EfficientRollout: システム認識型自己投機的デコードによる強化学習ロールアウト

要旨

強化学習（RL）は、LLMの代表的なポストトレーニングパラダイムとなり、強力な推論能力とエージェント的能力を実現しています。しかし、ロールアウト生成は依然としてレイテンシの主要なボトルネックとなっています。なぜなら、自己回帰的サンプリングは応答を逐次的にデコードし、少数の長尾生成が完了時間を決定づけることが多いからです。投機的解読（SD）は、このボトルネックに対処する自然な方法を提供します。なぜなら、これは固定LLMを提供するための確立された技術であり、トークンを迅速にドラフトし、並列検証を通じてそれらを受け入れることでレイテンシを削減しつつ、ターゲットモデルの分布を維持するからです。しかし、その実用的な高速化はRLロールアウトに直接には引き継がれません。（i）進化するターゲットポリシーにより、固定されたドラフターはポリシーの出力分布とのミスマッチが次第に大きくなります。（ii）ロールアウトデコード全体でアクティブバッチサイズが縮小し、デコードが計算主体からメモリ主体の領域へと移行します。後者では、並列検証が未活用の計算能力を活用できる可能性があります。したがって、RLロールアウトを加速するには、進化するポリシーによる長く高温の生成下でも効果を維持できるドラフターと、計算主体の領域を回避するシステム認識型のSD活用の両方が必要です。本稿では、このギャップに対処するために設計されたシステム認識型自己SDフレームワークであるEfficientRolloutを提案します。EfficientRolloutは、ターゲットモデルから量子化ドラフターを誘導し（すなわち自己投機的解読）、別途ドラフターの事前学習やオンライン適応を行うことなく、進化するポリシーと連動させます。さらに、受入認識型ドラフト長適応と組み合わせたシステム認識型SDトグルポリシーを調整し、ドラフト予算を進化するドラフター品質に合わせつつ、有益な領域でのみ投機を可能にします。EfficientRolloutは、高速化されたARロールアウトベースラインと比較して、ロールアウトレイテンシを最大19.6%、エンドツーエンドレイテンシを最大12.7%削減し、最終的なモデル品質を維持します。

English

Reinforcement learning (RL) has become a representative post-training paradigm for LLMs, enabling strong reasoning and agentic capabilities. However, rollout generation remains a dominant latency bottleneck because autoregressive sampling decodes responses sequentially and a small number of long-tailed generations often determine completion time. Speculative decoding (SD) offers a natural way to address this bottleneck, as it is a well-established technique for serving fixed LLMs that reduces latency by rapidly drafting tokens and accepting them through parallel verification while preserving the target-model distribution. However, its practical speedups do not directly carry over to RL rollouts: (i) the evolving target policy makes any fixed drafter increasingly mismatched with the policy's output distribution; and (ii) active batch sizes shrink throughout rollout decoding, shifting decoding from compute-bound to memory-bound regimes where parallel verification can exploit underutilized compute. Therefore, accelerating RL rollouts requires both a drafter that remains effective under long, high-temperature generations from an evolving policy and system-aware use of SD that avoids compute-bound regimes. We present EfficientRollout, a system-aware self-SD framework designed to address this gap for RL rollouts. EfficientRollout induces a quantized drafter from the target model (i.e. self-speculative decoding), keeping it coupled to the evolving policy without separate drafter pretraining or online adaptation.
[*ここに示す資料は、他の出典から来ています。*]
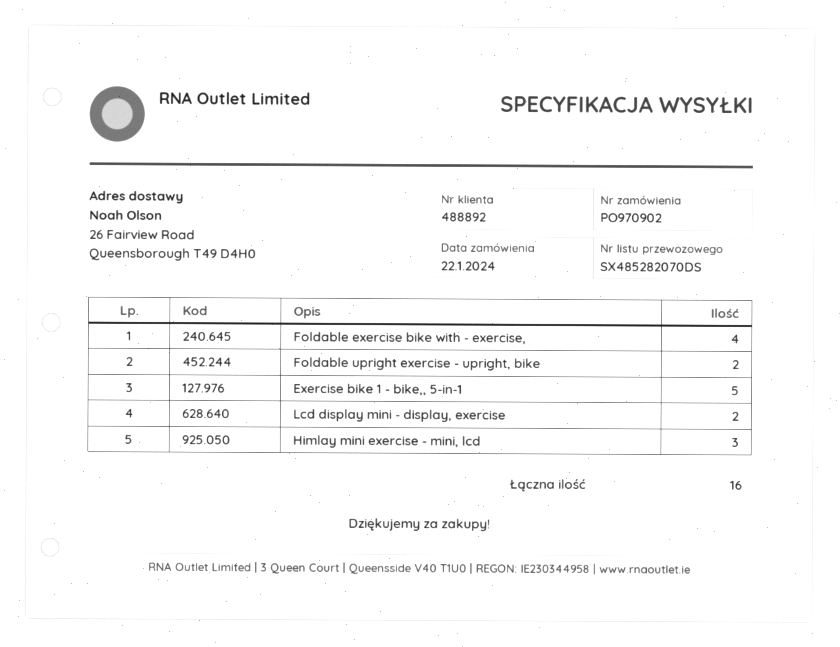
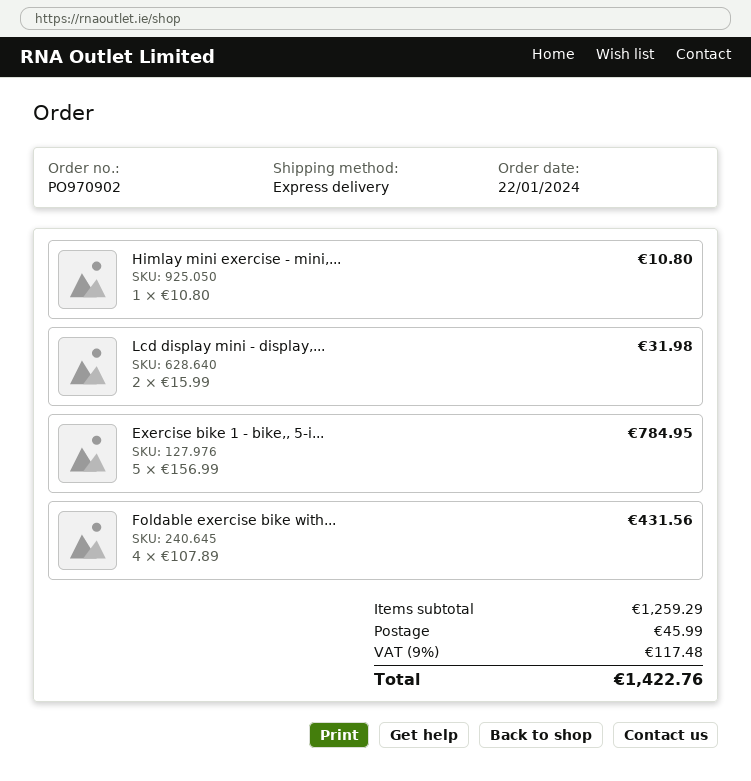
Foldable upright exercise - upright, bike: 2 -> none
Himlay mini exercise - mini, lcd: 3 -> 1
It further coordinates a system-aware SD toggle policy with acceptance-aware draft-length adaptation, enabling speculation only in beneficial regimes while matching the drafting budget to evolving drafter quality. EfficientRollout reduces rollout and end-to-end latency by up to 19.6% and 12.7%, respectively, over an accelerated AR rollout baseline, while preserving final model quality.